Если бы сейчас от Дюкло потребовали делать что-либо еще, а де Шавеля бросить, он, вероятно, сошел бы с ума и начал бы стрелять. Его колеблющийся разум сосредоточился только на одноруком полковнике. «Бросьте меня!» — несколько раз просил де Шавель, но Дюкло, свирепо глядя на него, продолжал тащить. «Я не допущу, чтобы вы погибли, после всего, — отвечал он. — Вы дойдете до Орши. Мы все дойдем до Орши». Он заботился о полковнике, как о малом ребенке, притаскивал ему скудные лакомства, раздобытые невесть где, накинул на него поверх полушубка свой собственный плащ. Ней как-то поинтересовался, куда девался его штабной офицер Дюкло, и когда ему сказали, чем тот занят, Ней велел оставить Дюкло в покое. Ему часто приходилось видеть, как в тяжелых походах люди сходили с ума, но сумасшествие в форме исступленного, фанатического выхаживания умирающего товарища Ней вполне мог извинить.

* * *

Граф Теодор Грюновский выехал из Варшавы по совету своего покровителя, графа Потоцкого. Совет был дан в столь резкой форме, что скорее напоминал приказ. Дело с судом над его женой и казнью расстроилось самым невероятным и неприятным образом. Потоцкий намекнул к тому же, что дурацкая казнь слуги Грюновского, предваренная довольно долгой поркой розгами, оттянула время и дала Валентине ускользнуть. Потоцкий сделал вывод, что Грюновскому, с его плачевной невезучестью и садистскими наклонностями, лучше скрыться на время во Львове, подальше от гнева польской публики и возвращающихся озлобленных французов. Исход самой войны уже не вызывал сомнений. Наполеон стремительно отступал из России, и его личная безопасность тоже, в сущности, была под вопросом. Те в Польше, кто был лоялен Наполеону и оказывал ему поддержку, теперь могли попасть в большую опалу у русского царя, который явно будет претендовать на овладение Польшей. Многие члены Высшего Совета Герцогства Варшавского уже спешили переменить свои пристрастия и один за другим ездили на поклон к Адаму Чарторыскому, который теперь был, что называется, на коне. Впрочем, были и такие, что, не желая смотреть реальности в глаза, все еще держались за Наполеона, утверждая, что это отступление не будет продолжаться вечно и что самой Польше ничто не грозит, пока ее защищает император Франции. И все-таки, взвесив резоны, Грюновский уехал к себе в поместье от греха подальше. Он провел там уже около месяца, когда вдруг обнаружил среди слуг какое-то очень знакомое лицо. Подойдя, он притянул женщину к свету и увидел плоское широкое лицо Яны, служанки Валентины.
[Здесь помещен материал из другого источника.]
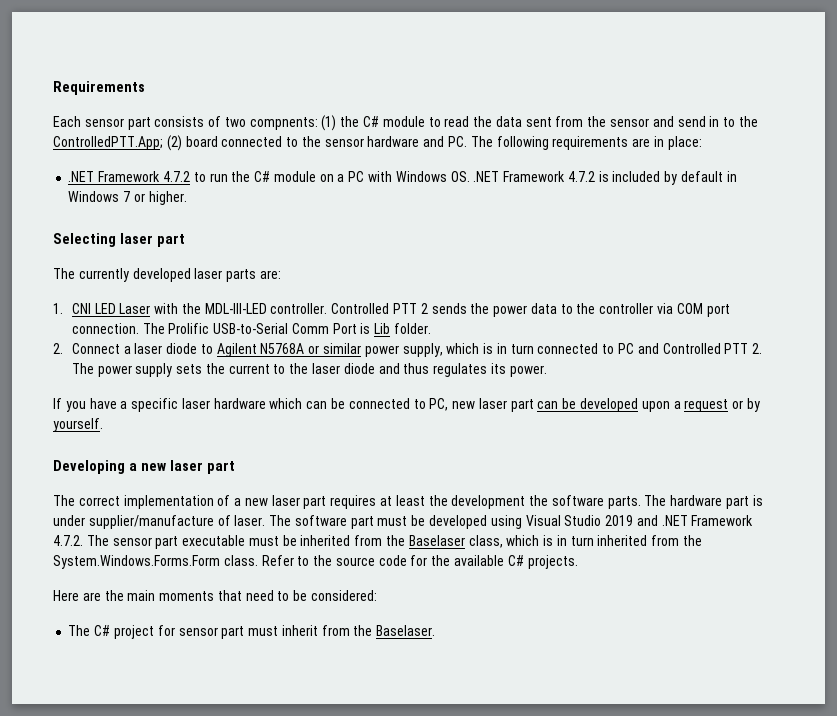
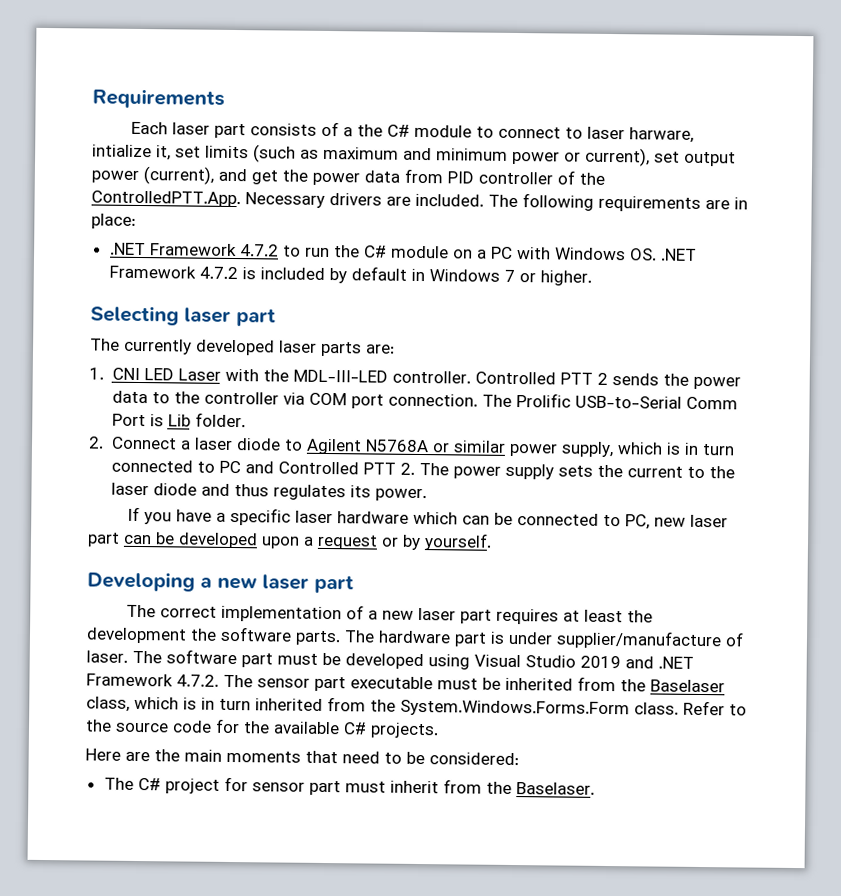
[84,118,124,127] sensor -> [172,122,211,135] laser
[224,115,337,131] two compnents: (1) -> [343,127,354,137] a
[444,116,758,127] [53,135,468,151] read the data sent from the sensor and send in to the ControlledPTT.App; (2) board connected to the sensor hardware and PC. -> [498,126,695,143] [92,144,736,167] [91,166,605,186] [91,190,484,208] connect to laser harware, intialize it, set limits (such as maximum and minimum power or current), set output power (current), and get the power data from PID controller of the ControlledPTT.App. Necessary drivers are included.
— Что ты здесь, чертовка, делаешь?! — пораженно воскликнул граф. — Ты же была с моей женой в Чартаце! Как и зачем ты приехала сюда?

— Я уехала оттуда, как только графиня покинула Чартац, и сама, — кланяясь, отвечала Яна. — Я не желала оставаться там. Я простая баба, ваше сиятельство, но я знаю, что такое холопский долг. Я принадлежу вам, господин. Я вернулась, чтобы служить своему хозяину.

Граф недоверчиво вглядывался в ее лицо, ища в нем коварство, которого не было и в помине, и неожиданно, усмехнувшись, решил, что девка говорит правду. Какие еще могли быть у нее причины вернуться? Могла бы стать обычной городской шлюхой в конце концов…

— Умоляю вас, господин, — продолжала Яна, еле сдерживая слезы. — Позвольте мне остаться. Здесь мой дом, и здесь мой хозяин.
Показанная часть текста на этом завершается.